### EXERCISE DESCRIPTION
Exactly the lines from the one containing "24 г., 160 cm, 56" through the end of the listing should be written out, both ends included, and nothing more.

++++++++

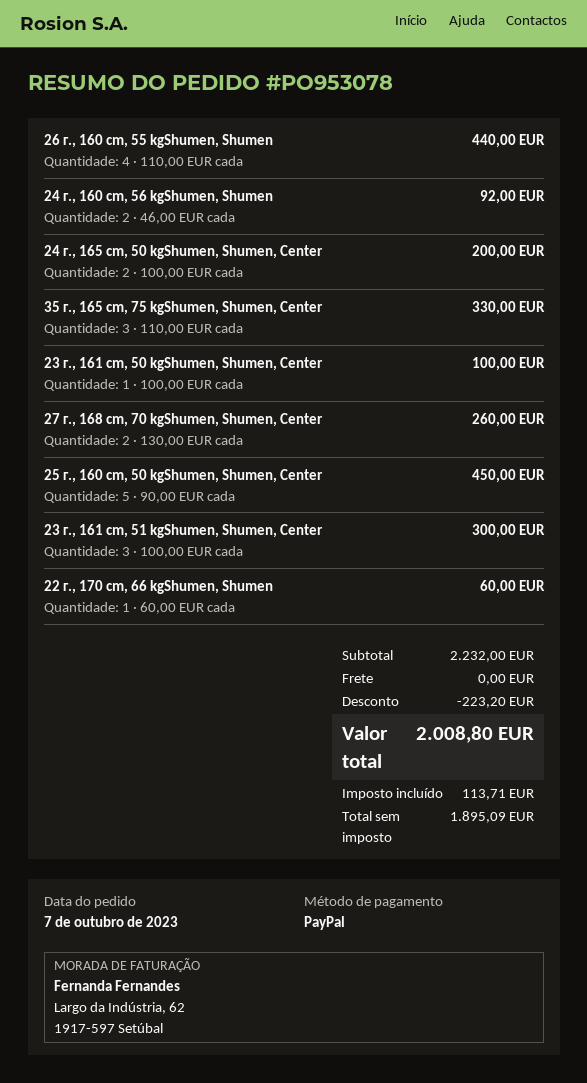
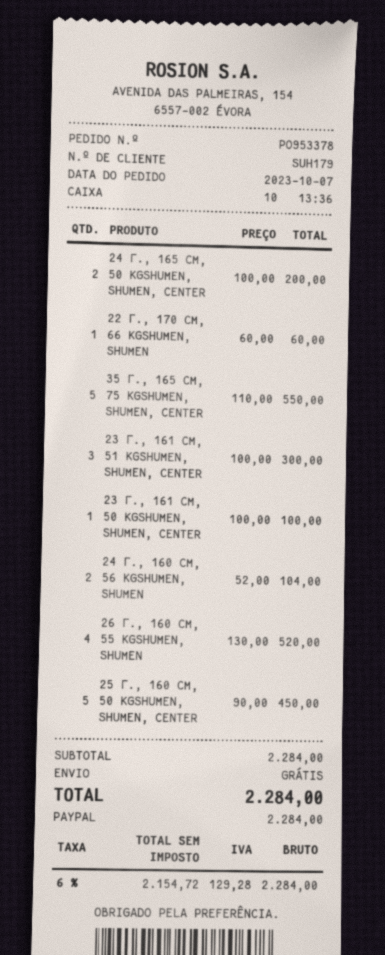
order number: PO953078 -> PO953378
26 г., 160 cm, 55 kgShumen, Shumen: 4 x 110.00 = 440.00 -> 4 x 130.00 = 520.00
24 г., 160 cm, 56 kgShumen, Shumen: 2 x 46.00 = 92.00 -> 2 x 52.00 = 104.00
35 г., 165 cm, 75 kgShumen, Shumen, Center: 3 x 110.00 = 330.00 -> 5 x 110.00 = 550.00
27 г., 168 cm, 70 kgShumen, Shumen, Center: 2 x 130.00 = 260.00 -> none
subtotal: 2232.00 -> 2284.00
discount: 223.20 -> none
net: 1895.09 -> 2154.72
tax: 113.71 -> 129.28
total: 2008.80 -> 2284.00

++++++++

### YOUR RESPONSE
24 г., 160 cm, 56 kgShumen, Shumen: 2 x 46.00 = 92.00 -> 2 x 52.00 = 104.00
35 г., 165 cm, 75 kgShumen, Shumen, Center: 3 x 110.00 = 330.00 -> 5 x 110.00 = 550.00
27 г., 168 cm, 70 kgShumen, Shumen, Center: 2 x 130.00 = 260.00 -> none
subtotal: 2232.00 -> 2284.00
discount: 223.20 -> none
net: 1895.09 -> 2154.72
tax: 113.71 -> 129.28
total: 2008.80 -> 2284.00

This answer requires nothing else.